RESULTS & CONCLUSION: The findings in this study suggest that the array-CGH may be considered as a first line of genetic testing for diagnosis of epilepsy unless strong evidence is presented for a monogenic syndrome. The use of high throughput technique in this study will help to identify novel mechanisms underlying epileptic disorder in order to lower the burden of epilepsy in Saudi Arabia.

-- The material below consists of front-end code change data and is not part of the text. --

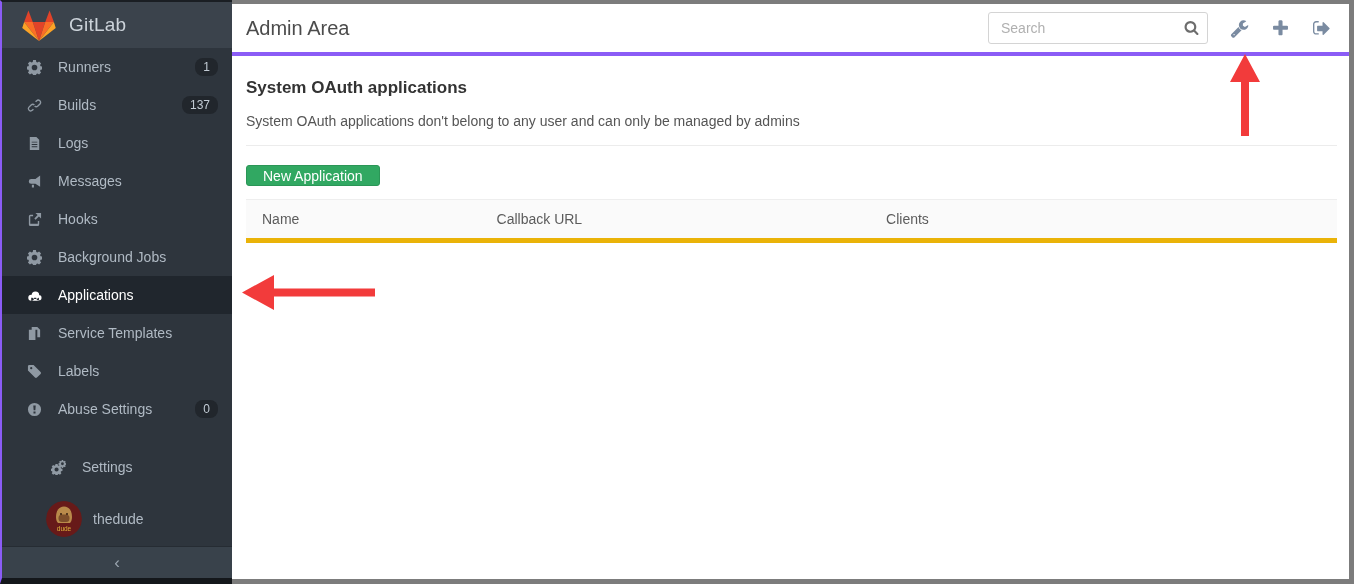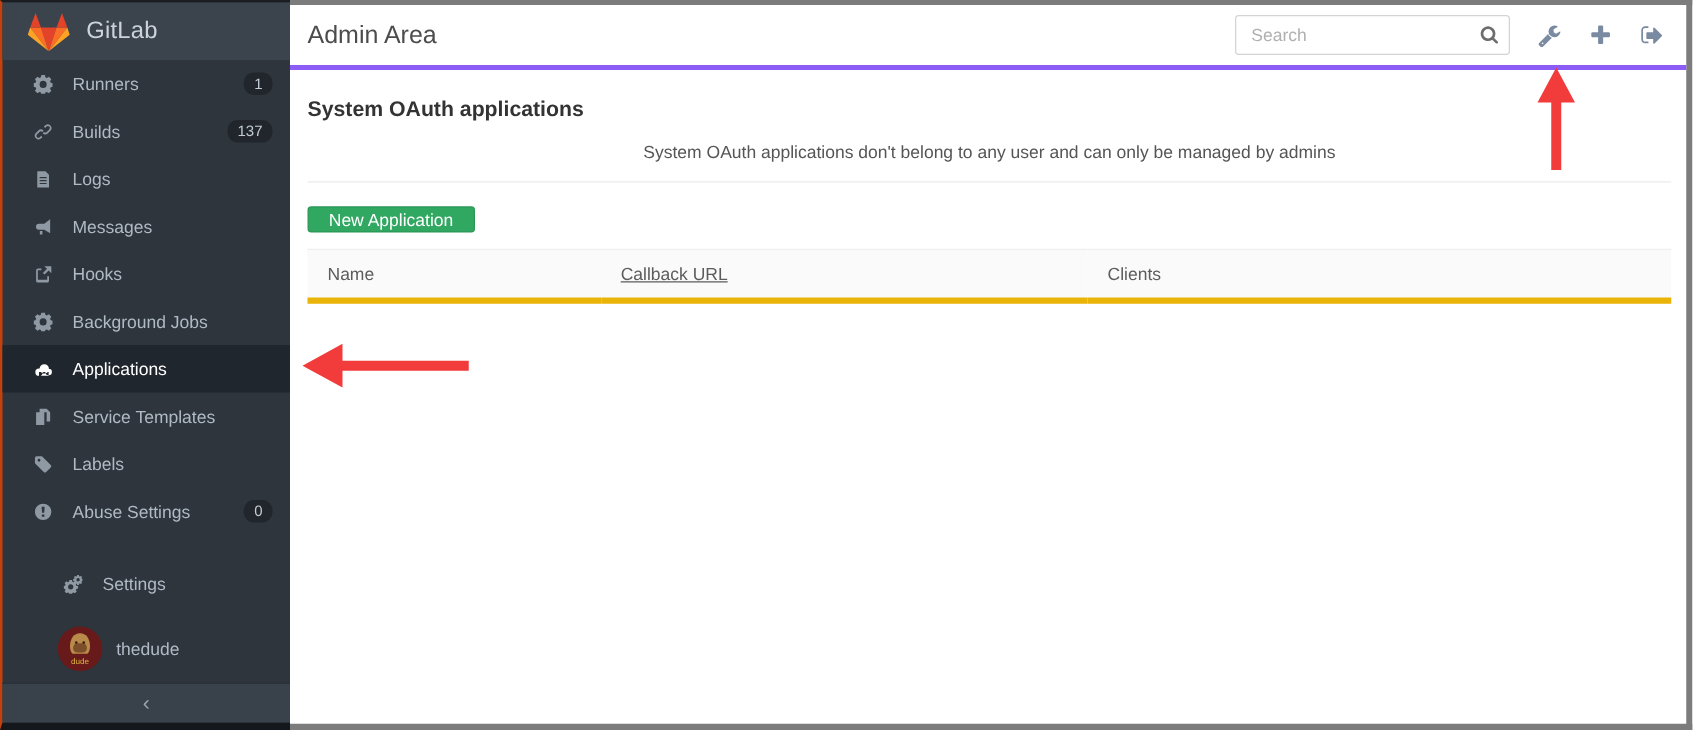--- a/index.html
+++ b/index.html
@@ -7,21 +7,21 @@
   body {
     width:1354px; height:584px; overflow:hidden; background:#fff;
     font-family:"Liberation Sans", sans-serif;
   }
   .frame { position:relative; width:1354px; height:584px; background:#fff; }
 
   
   .sidebar {
     position:absolute; left:0; top:0; bottom:0; width:232px;
     background:#2e353d; color:#b4bdc6;
-    border-left:2px solid #c2410c; border-top:2px solid #1a1e23; border-bottom:6px solid #14171b;
+    border-left:2px solid #8b5cf6; border-top:2px solid #1a1e23; border-bottom:6px solid #14171b;
     display:flex; flex-direction:column;
   }
   .sidebar-header {
     flex:none; height:46px; background:#3b434c;
     display:flex; align-items:center; padding-left:20px; gap:13px; cursor:pointer;
   }
   .logo svg { width:34px; height:31px; display:block; }
   .logo-text { font-size:19px; color:#ccd3da; letter-spacing:.2px; }
 
   .sidebar-nav { flex:none; }
@@ -66,33 +66,33 @@
   .search-wrap input::placeholder { color:#b0b0b0; }
   .search-glass {
     position:absolute; right:9px; top:8px; width:15px; height:15px; color:#6d6d6d; cursor:pointer;
   }
   .search-glass svg { width:15px; height:15px; display:block; }
   .hicon { width:19px; height:19px; color:#7a8ba1; cursor:pointer; margin-left:22px; flex:none; }
   .hicon svg { width:19px; height:19px; display:block; }
 
   .content { padding:22px 12px 0 14px; }
   .section-heading { font-size:17px; font-weight:700; color:#333; margin:0 0 15px; }
-  .section-desc { font-size:14px; color:#555; margin:0 0 16px;text-align:center; }
+  .section-desc { font-size:14px; color:#555; margin:0 0 16px; }
   .divider { border:none; border-top:1px solid #ececec; margin:0 0 19px; }
   .btn-new {
     display:inline-block; background:#31a862; border:1px solid #2b9657; color:#fff;
     font-size:14px; border-radius:3px; height:21px; padding:0 16px; cursor:pointer;
     font-family:"Liberation Sans", sans-serif; margin:0 0 13px;
   }
   table.apps { width:100%; border-collapse:collapse; table-layout:fixed; }
   table.apps th {
     background:#fafafa; border-top:1px solid #eeeeee; border-bottom:5px solid #eab308;
     font-weight:400; text-align:left; font-size:14px; color:#5c5c5c; padding:11px 16px;
   }
-  th.col-name { width:21.5%; } th.col-callback { width:35.7%;text-decoration:underline; }
+  th.col-name { width:21.5%; } th.col-callback { width:35.7%; }
 
   
   .arrow-left { position:absolute; left:10px; top:270px; width:134px; height:37px; pointer-events:none; }
   .arrow-up   { position:absolute; left:996px; top:50px; width:34px; height:82px; pointer-events:none; }
 </style>
 </head>
 <body>
 
 <div class="frame">
 

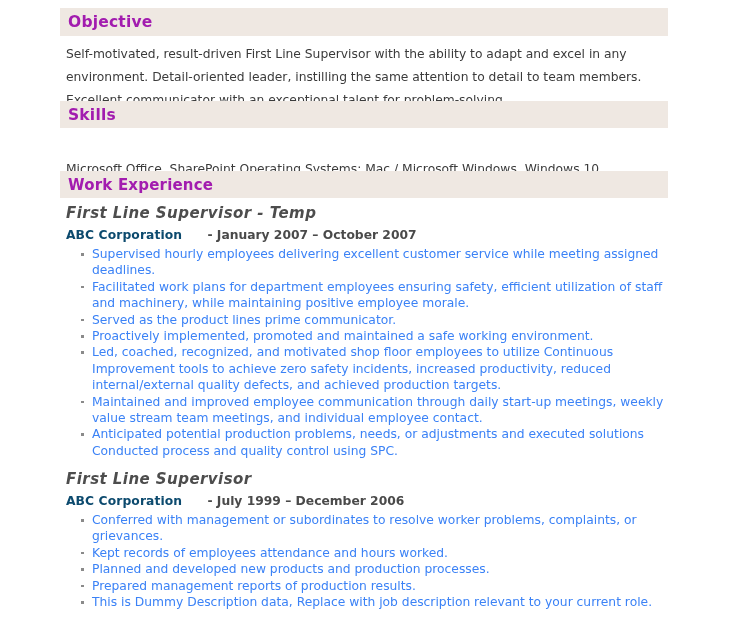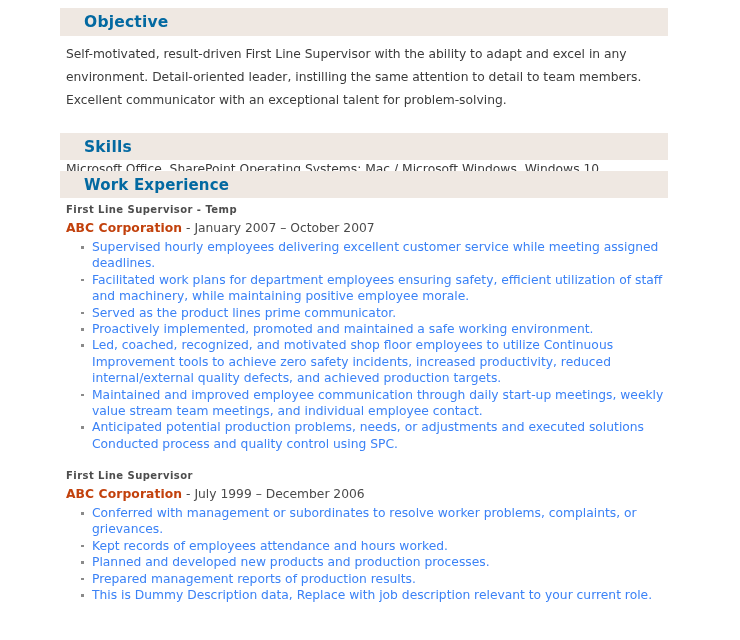--- a/index.html
+++ b/index.html
@@ -28,31 +28,31 @@
     left: 60px;
     width: 608px;
     background: #efe8e2;
     box-sizing: border-box;
     display: flex;
     align-items: center;
   }
   .section-bar .section-title {
     font-size: 15.5px;
     font-weight: bold;
-    color: #0369a1;
+    color: #a21caf;
     letter-spacing: 0.2px;
-    padding-left: 24px;
+    padding-left: 8px;
     white-space: nowrap;
   }
   .section-bar.work .section-title {
     font-size: 15px;
   }
 
   #bar-objective { top: 8px;   height: 28px; }
-  #bar-skills    { top: 101px; height: 27px; margin-top: 32px; }
+  #bar-skills    { top: 101px; height: 27px; }
   #bar-work      { top: 171px; height: 27px; }
 
   
   .para {
     position: absolute;
     left: 66px;
     width: 592px;
     font-size: 12.3px;
     line-height: 23px;
     color: #3b3b3b;
@@ -63,41 +63,43 @@
   
   .job {
     position: absolute;
     left: 66px;
     width: 600px;
   }
   #job-0 { top: 204px; }
   #job-1 { top: 470px; }
 
   .job-title {
-    font-size: 10px;
+    font-size: 15px;
     font-weight: bold;
     color: #4d4d4d;
     letter-spacing: 0.45px;
     margin: 0 0 6px 0;
     white-space: nowrap;
+    font-style: italic;
   }
   .job-meta {
     font-size: 12.3px;
     color: #4a4a4a;
     margin: 0 0 4px 0;
     white-space: nowrap;
   }
   .job-company {
     font-weight: bold;
-    color: #c2410c;
+    color: #0c4a6e;
     letter-spacing: 0.1px;
   }
   .job-dates {
-    font-weight: normal;
+    font-weight: bold;
     color: #4a4a4a;
+    padding-left: 21px;
   }
 
   ul.bullets {
     list-style: none;
     margin: 0;
     padding: 0;
   }
   ul.bullets li {
     position: relative;
     padding-left: 26px;

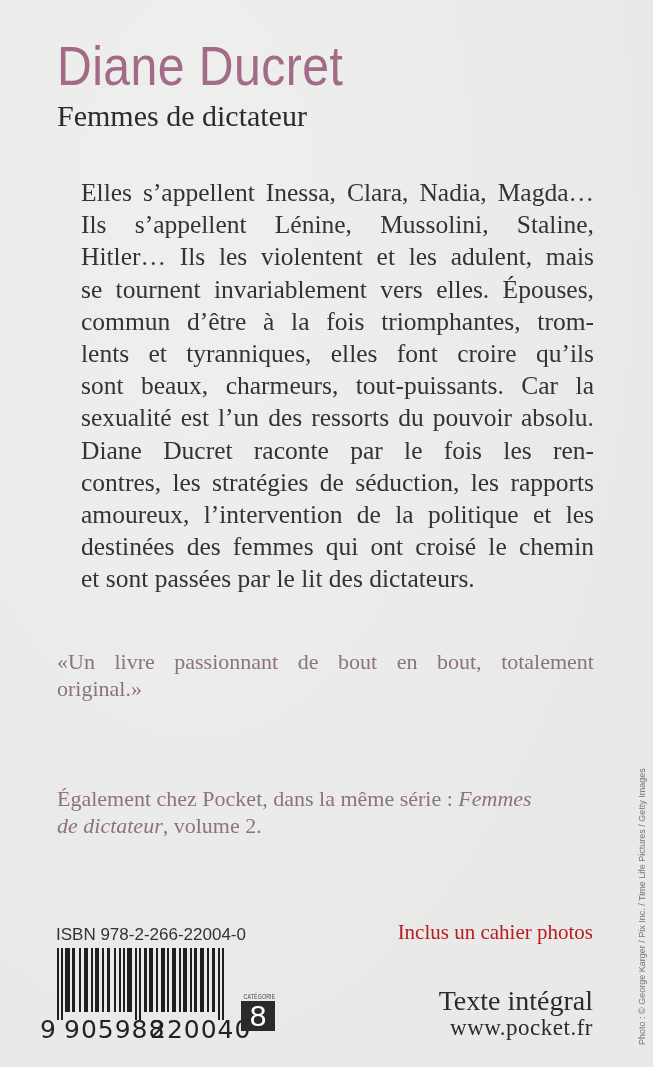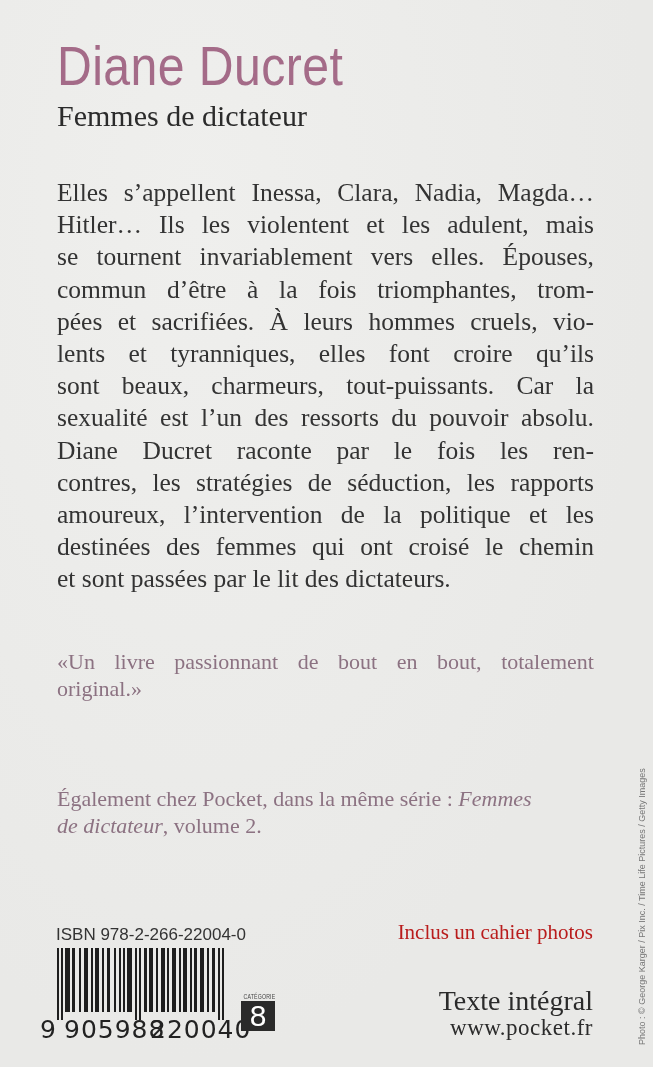--- a/index.html
+++ b/index.html
@@ -19,21 +19,21 @@
     }
     .title {
       position:absolute; left:57px; top:101px;
       font-size:30px; color:#2b2b2b; line-height:1;
     }
     .blurb {
       position:absolute; left:57px; top:177px; width:537px;
       font-size:25.5px; line-height:32.2px; color:#333;
       text-align:justify;
     }
-    .blurb .line { display:block; white-space:nowrap; text-align:justify; text-align-last:justify; }
+    .blurb .line { display:block; white-space:nowrap; text-align:justify; text-align-last:justify;margin-left:24px; }
     .blurb .line.last { text-align-last:left; }
     .quote {
       position:absolute; left:57px; top:648px; width:537px;
       font-size:22px; line-height:27px; color:#8c7282;
     }
     .quote .q1 { display:block; text-align:justify; text-align-last:justify; white-space:nowrap; }
     .quote .attribution {
       display:block; text-align:right; color:#7e5f71; font-size:22.5px; margin-top:3px;
     }
     .also {
@@ -92,24 +92,24 @@
 </head>
 <body>
 
 <div>
 
   <div class="author">Diane Ducret</div>
   <div class="title">Femmes de dictateur</div>
 
   <div class="blurb">
     <span class="line">Elles s’appellent Inessa, Clara, Nadia, Magda…</span>
+    <span class="line">Ils s’appellent Lénine, Mussolini, Staline,</span>
     <span class="line">Hitler… Ils les violentent et les adulent, mais</span>
     <span class="line">se tournent invariablement vers elles. Épouses,</span>
     <span class="line">commun d’être à la fois triomphantes, trom-</span>
-    <span class="line">pées et sacrifiées. À leurs hommes cruels, vio-</span>
     <span class="line">lents et tyranniques, elles font croire qu’ils</span>
     <span class="line">sont beaux, charmeurs, tout-puissants. Car la</span>
     <span class="line">sexualité est l’un des ressorts du pouvoir absolu.</span>
     <span class="line">Diane Ducret raconte par le fois les ren-</span>
     <span class="line">contres, les stratégies de séduction, les rapports</span>
     <span class="line">amoureux, l’intervention de la politique et les</span>
     <span class="line">destinées des femmes qui ont croisé le chemin</span>
     <span class="line last">et sont passées par le lit des dictateurs.</span>
   </div>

癫痫是一种病因和遗传复杂的神经障碍疾病,影响着全球数百万人。青少年肌阵挛癫痫(JME)是最常见的癫痫综合征,通常在 12 至 18 岁之间发病,持续到成年。每 14 名癫痫患者中就有 1 人患有 JME。肌阵挛发作和肌肉抽搐或不受控制的抽搐是 JME 患者最常见的发作类型。
为了观察 JME 中涉及的新型 CNV,我们调查了一个有 9 个兄弟姐妹的沙特家庭,其中包括 1 名男性和 1 名女性患者。在这项研究中,我们使用了高密度全基因组 Agilent sure print G3 Hmn CGH 2x 400K 芯片。我们的结果显示,与家族中的正常成员相比,患者的不同染色体区域存在 CNV 扩增和缺失。在染色体 22 的 22q11.23 带中观察到扩增,分别涉及 LDL 受体相关蛋白 5 样(LRP5L)、免疫球蛋白 lambda 样多肽 3(IGLL3)和晶体蛋白 beta B2 假基因(CRYBB2P)基因,而在染色体 4q22.2 中观察到缺失,在该区域可能有谷氨酸受体、离子型、delta 2(GRID2)基因和潜在基因 1p31.1 区的神经元生长调节因子 1 基因(NEGR1)基因,以及该区域的 NME/NM23 家族成员(NME7)基因。此外,通过使用简单 PCR 的引物或通过使用定量实时 PCR 分析,也验证了阵列 CGH 导致的缺失和重复。我们首次在沙特人群中发现 JME 患者存在缺失和重复。
本研究结果表明,除非有明确的单基因综合征证据,否则阵列-CGH 可作为癫痫诊断的一线遗传检测方法。本研究中使用高通量技术将有助于确定癫痫发病的新机制,以降低沙特阿拉伯的癫痫负担。